*** Provided data
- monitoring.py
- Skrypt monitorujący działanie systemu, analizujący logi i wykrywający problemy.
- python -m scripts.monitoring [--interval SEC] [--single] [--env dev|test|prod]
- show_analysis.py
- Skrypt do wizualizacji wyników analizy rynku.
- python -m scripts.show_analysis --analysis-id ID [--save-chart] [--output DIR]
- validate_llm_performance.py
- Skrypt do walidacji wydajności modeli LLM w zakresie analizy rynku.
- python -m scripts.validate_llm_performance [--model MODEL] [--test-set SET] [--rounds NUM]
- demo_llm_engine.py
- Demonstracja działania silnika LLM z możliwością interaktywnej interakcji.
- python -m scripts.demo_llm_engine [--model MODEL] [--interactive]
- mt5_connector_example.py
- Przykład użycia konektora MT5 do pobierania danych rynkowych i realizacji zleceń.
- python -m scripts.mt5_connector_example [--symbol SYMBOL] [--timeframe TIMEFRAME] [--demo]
******
*** Provided data
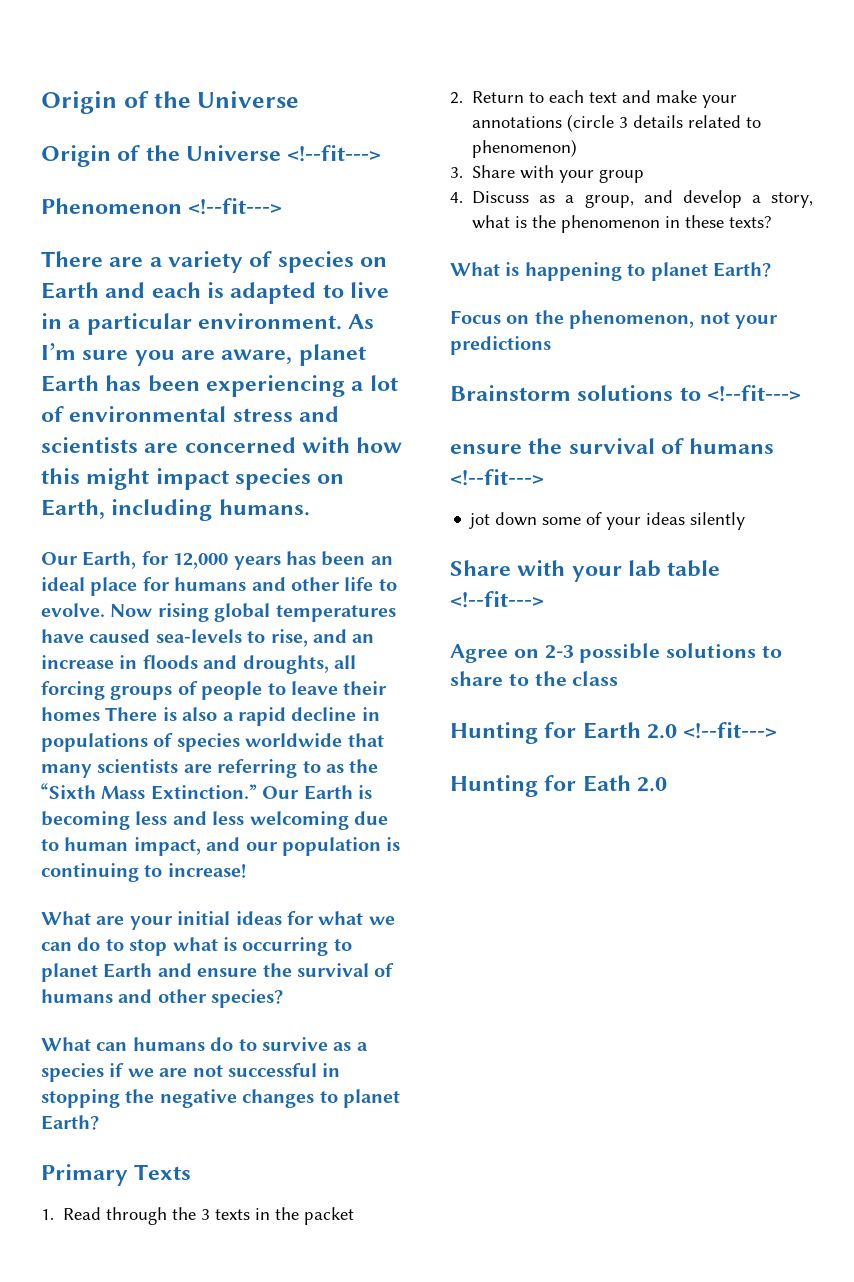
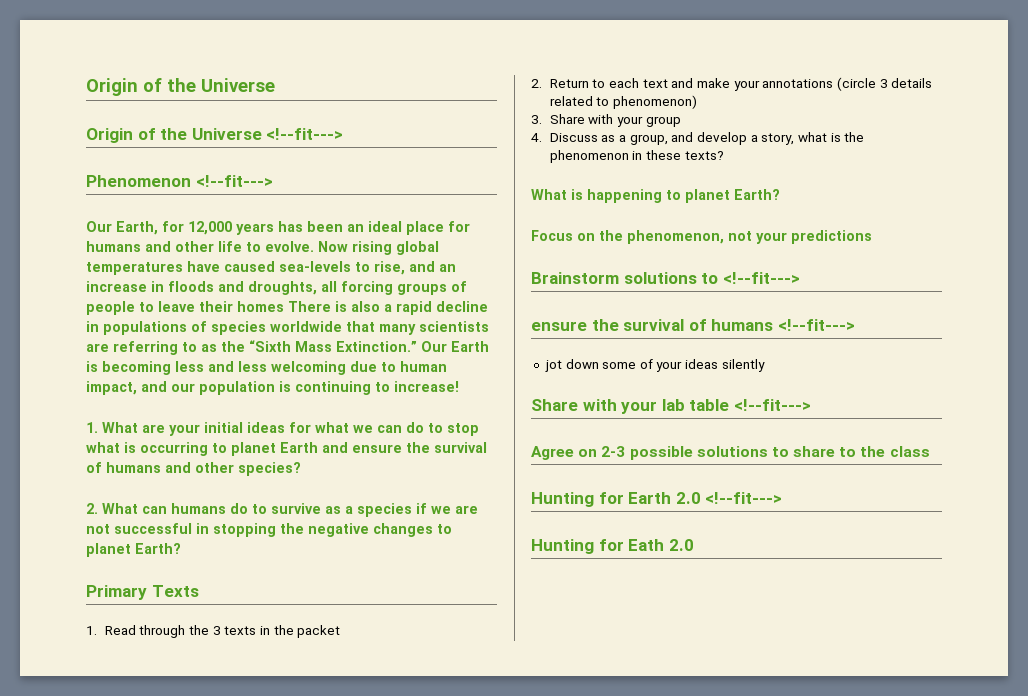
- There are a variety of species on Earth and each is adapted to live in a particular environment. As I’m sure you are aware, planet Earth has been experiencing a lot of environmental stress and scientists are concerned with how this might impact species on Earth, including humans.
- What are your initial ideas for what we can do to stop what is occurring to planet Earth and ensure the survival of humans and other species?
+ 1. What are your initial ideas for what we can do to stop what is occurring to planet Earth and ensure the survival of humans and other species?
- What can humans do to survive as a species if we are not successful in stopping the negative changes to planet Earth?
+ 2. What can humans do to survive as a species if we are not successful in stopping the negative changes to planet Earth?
******
*** Provided data
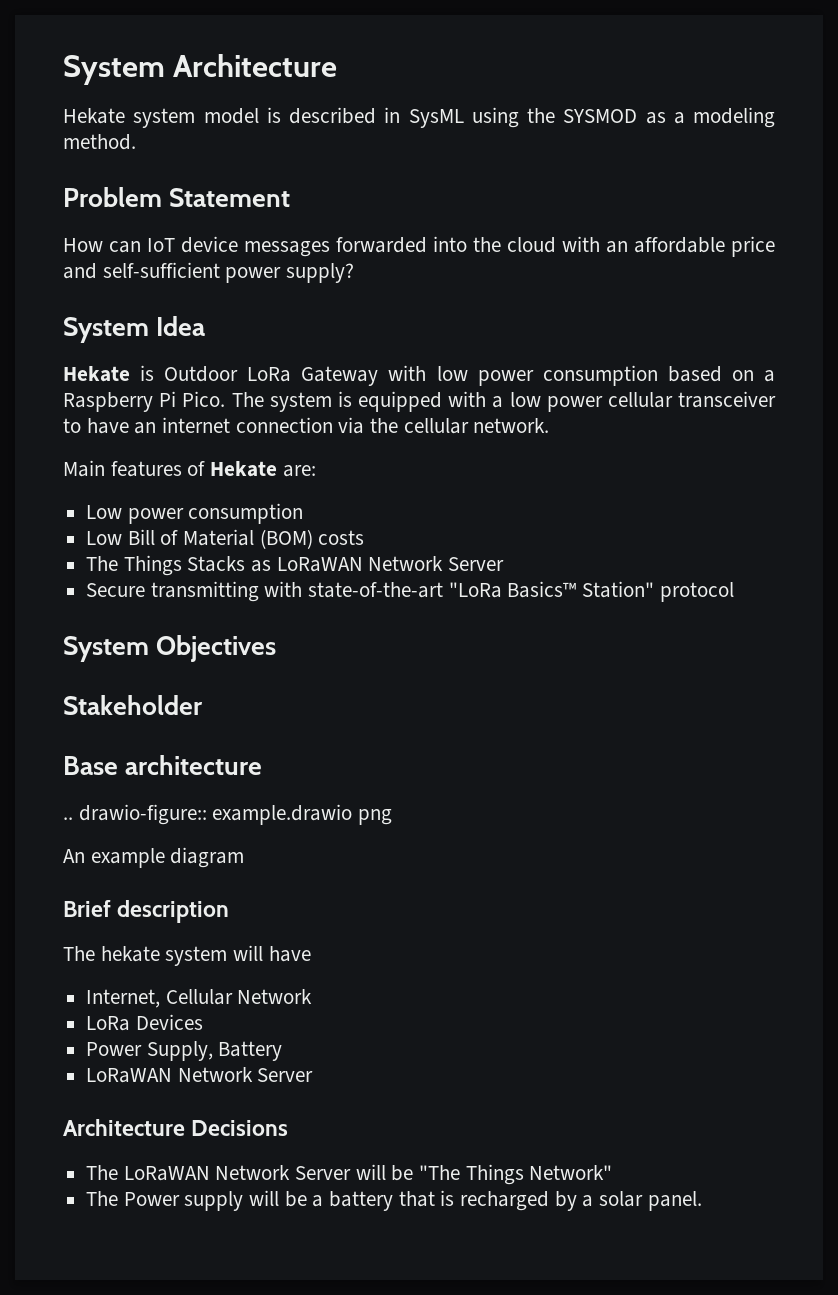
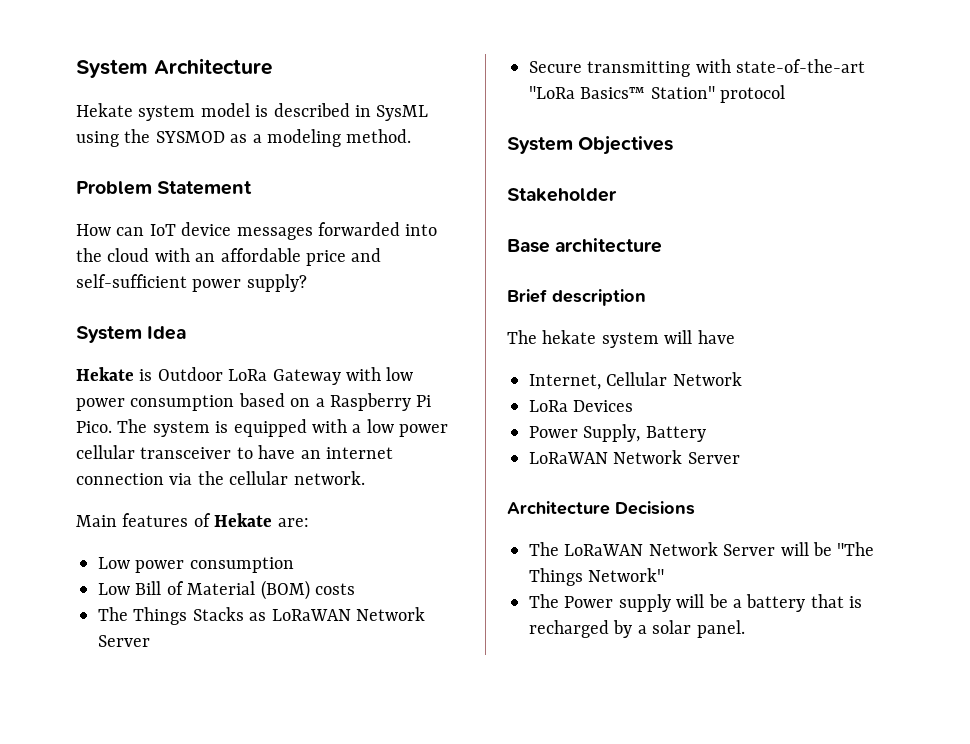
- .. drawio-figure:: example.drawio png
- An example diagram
******
After locating the line with "- monitoring.py" above, return that line and every later line through the one with "- Przykład użycia", word for word and with nothing else.

▸ Answer to this problem
- monitoring.py
- Skrypt monitorujący działanie systemu, analizujący logi i wykrywający problemy.
- python -m scripts.monitoring [--interval SEC] [--single] [--env dev|test|prod]
- show_analysis.py
- Skrypt do wizualizacji wyników analizy rynku.
- python -m scripts.show_analysis --analysis-id ID [--save-chart] [--output DIR]
- validate_llm_performance.py
- Skrypt do walidacji wydajności modeli LLM w zakresie analizy rynku.
- python -m scripts.validate_llm_performance [--model MODEL] [--test-set SET] [--rounds NUM]
- demo_llm_engine.py
- Demonstracja działania silnika LLM z możliwością interaktywnej interakcji.
- python -m scripts.demo_llm_engine [--model MODEL] [--interactive]
- mt5_connector_example.py
- Przykład użycia konektora MT5 do pobierania danych rynkowych i realizacji zleceń.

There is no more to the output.